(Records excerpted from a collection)
· · ·

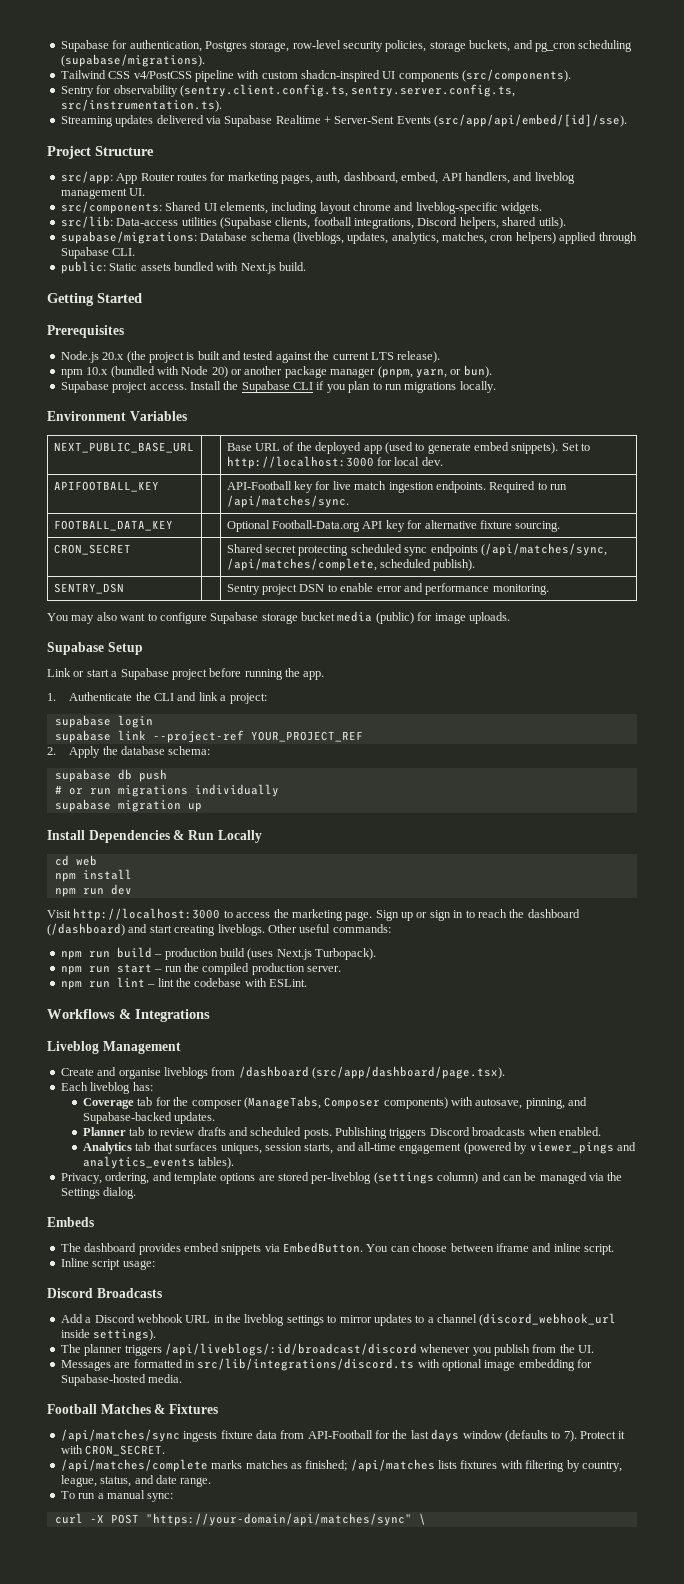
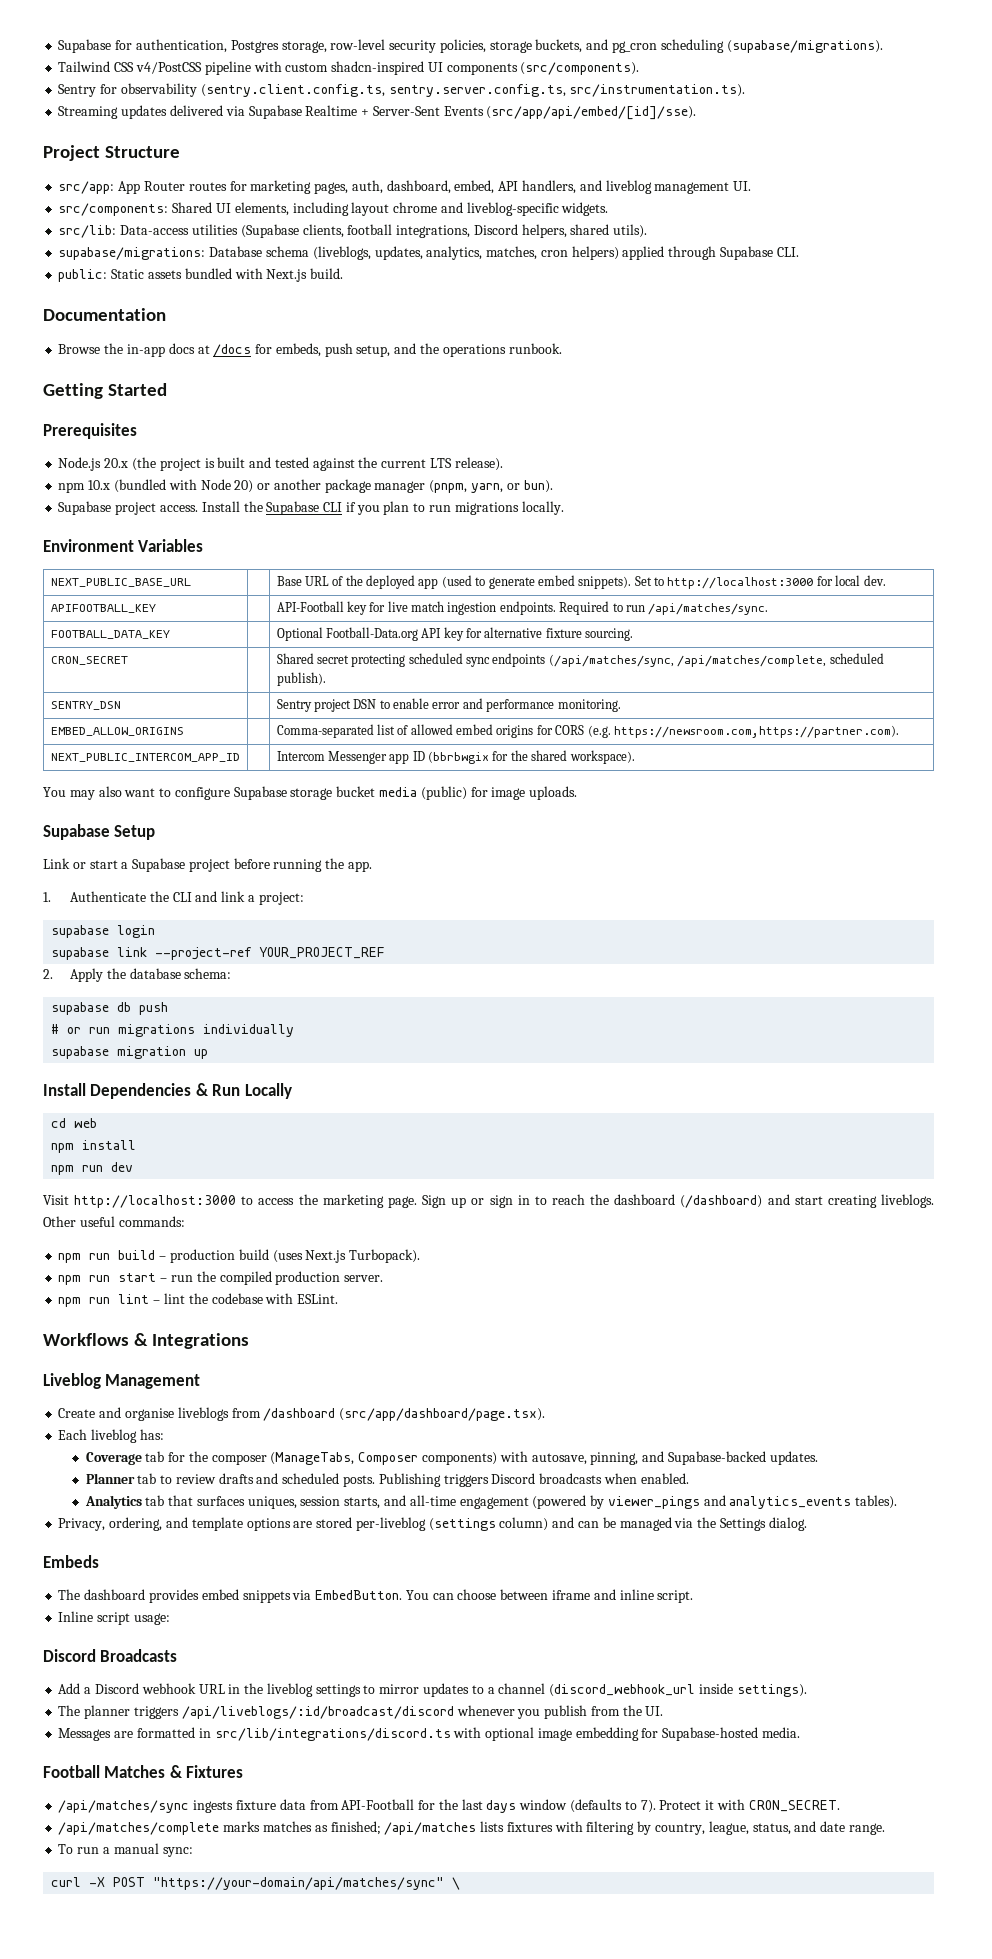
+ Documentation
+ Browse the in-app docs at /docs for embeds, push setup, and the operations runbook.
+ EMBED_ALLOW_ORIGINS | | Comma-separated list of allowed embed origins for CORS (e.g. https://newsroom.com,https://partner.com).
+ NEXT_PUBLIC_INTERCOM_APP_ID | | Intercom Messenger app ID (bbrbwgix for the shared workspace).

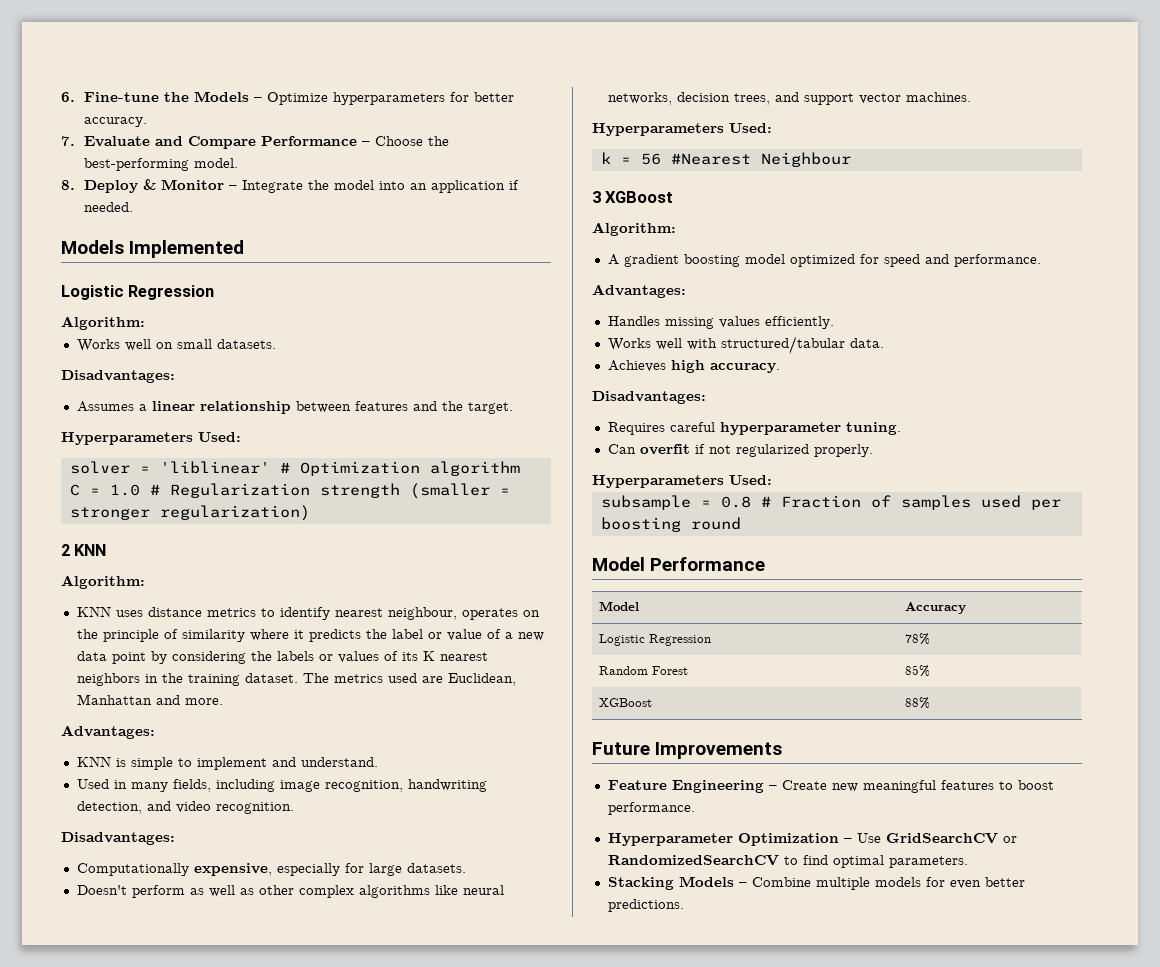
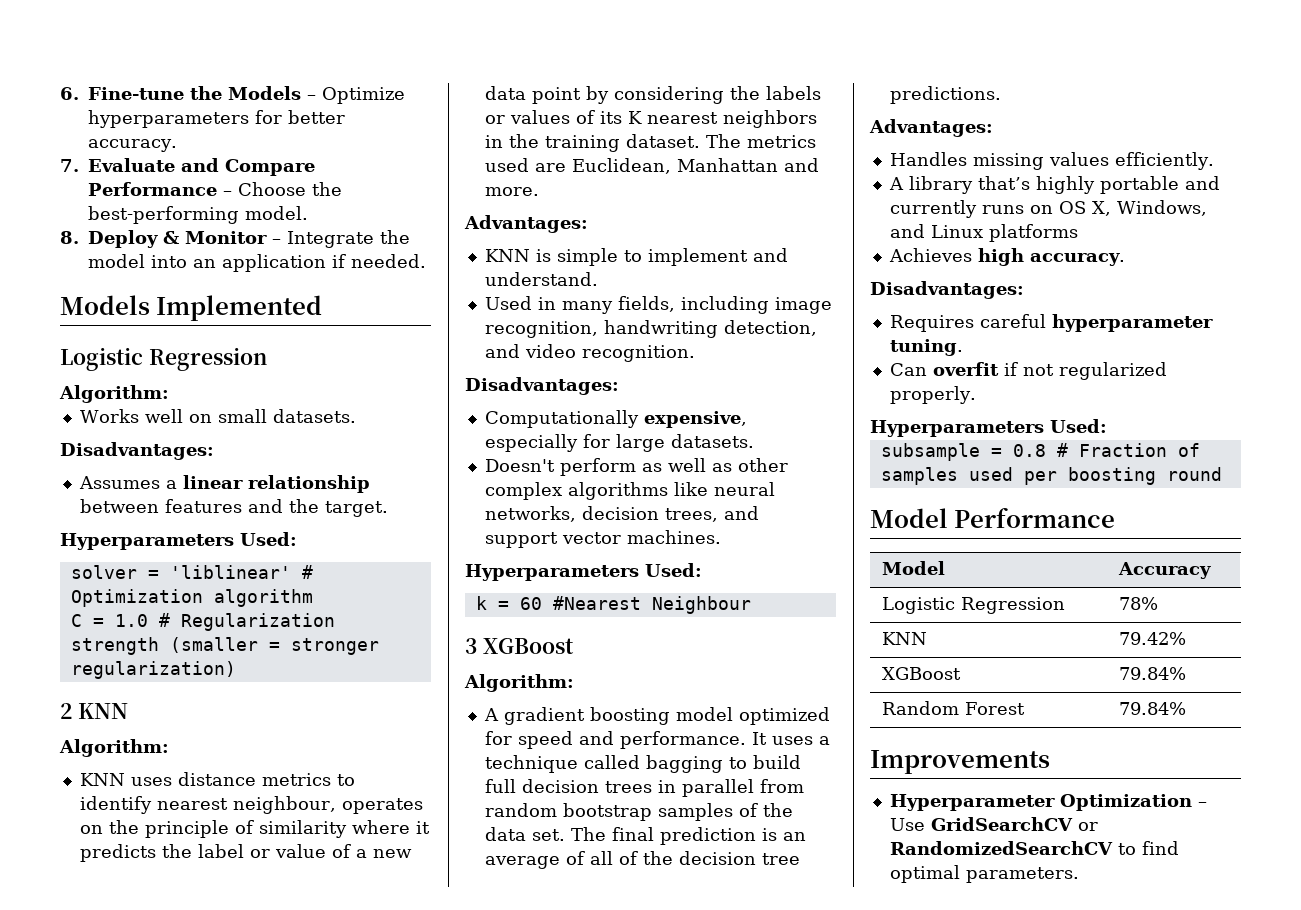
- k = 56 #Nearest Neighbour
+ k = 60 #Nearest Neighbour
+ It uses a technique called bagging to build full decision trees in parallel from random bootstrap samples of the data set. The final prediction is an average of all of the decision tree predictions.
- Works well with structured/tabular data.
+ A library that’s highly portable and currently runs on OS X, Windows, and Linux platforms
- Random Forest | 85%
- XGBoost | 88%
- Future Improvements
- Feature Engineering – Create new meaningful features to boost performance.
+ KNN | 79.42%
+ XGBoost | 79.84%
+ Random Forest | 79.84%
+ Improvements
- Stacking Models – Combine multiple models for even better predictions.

· · ·

* [TRY IT] Report how many lines of the entries hold the word "Neighbour". Nothing else is needed.

* [ANSWER TO THIS EXERCISE] 2